- Work request -
Count every line in the entries that holds the word "script". The reply is that count alone.

Items listed in a dataset:
■ ■ ■

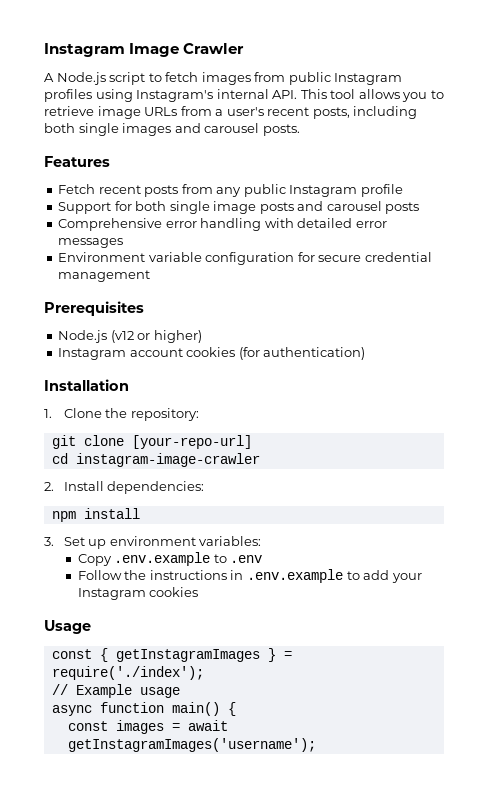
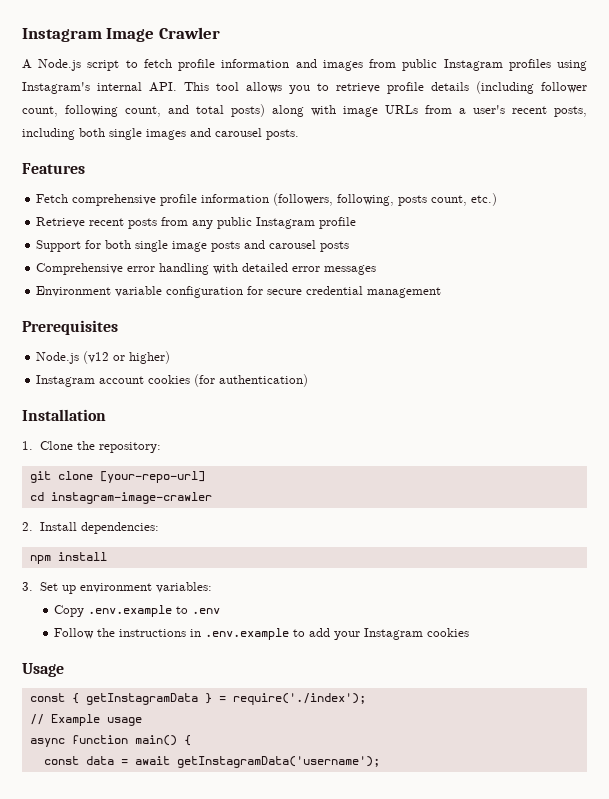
- A Node.js script to fetch images from public Instagram profiles using Instagram's internal API. This tool allows you to retrieve image URLs from a user's recent posts, including both single images and carousel posts.
+ A Node.js script to fetch profile information and images from public Instagram profiles using Instagram's internal API. This tool allows you to retrieve profile details (including follower count, following count, and total posts) along with image URLs from a user's recent posts, including both single images and carousel posts.
- Fetch recent posts from any public Instagram profile
+ Fetch comprehensive profile information (followers, following, posts count, etc.)
+ Retrieve recent posts from any public Instagram profile
- const { getInstagramImages } = require('./index');
+ const { getInstagramData } = require('./index');
- const images = await getInstagramImages('username');
+ const data = await getInstagramData('username');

■ ■ ■

- Answer area -
2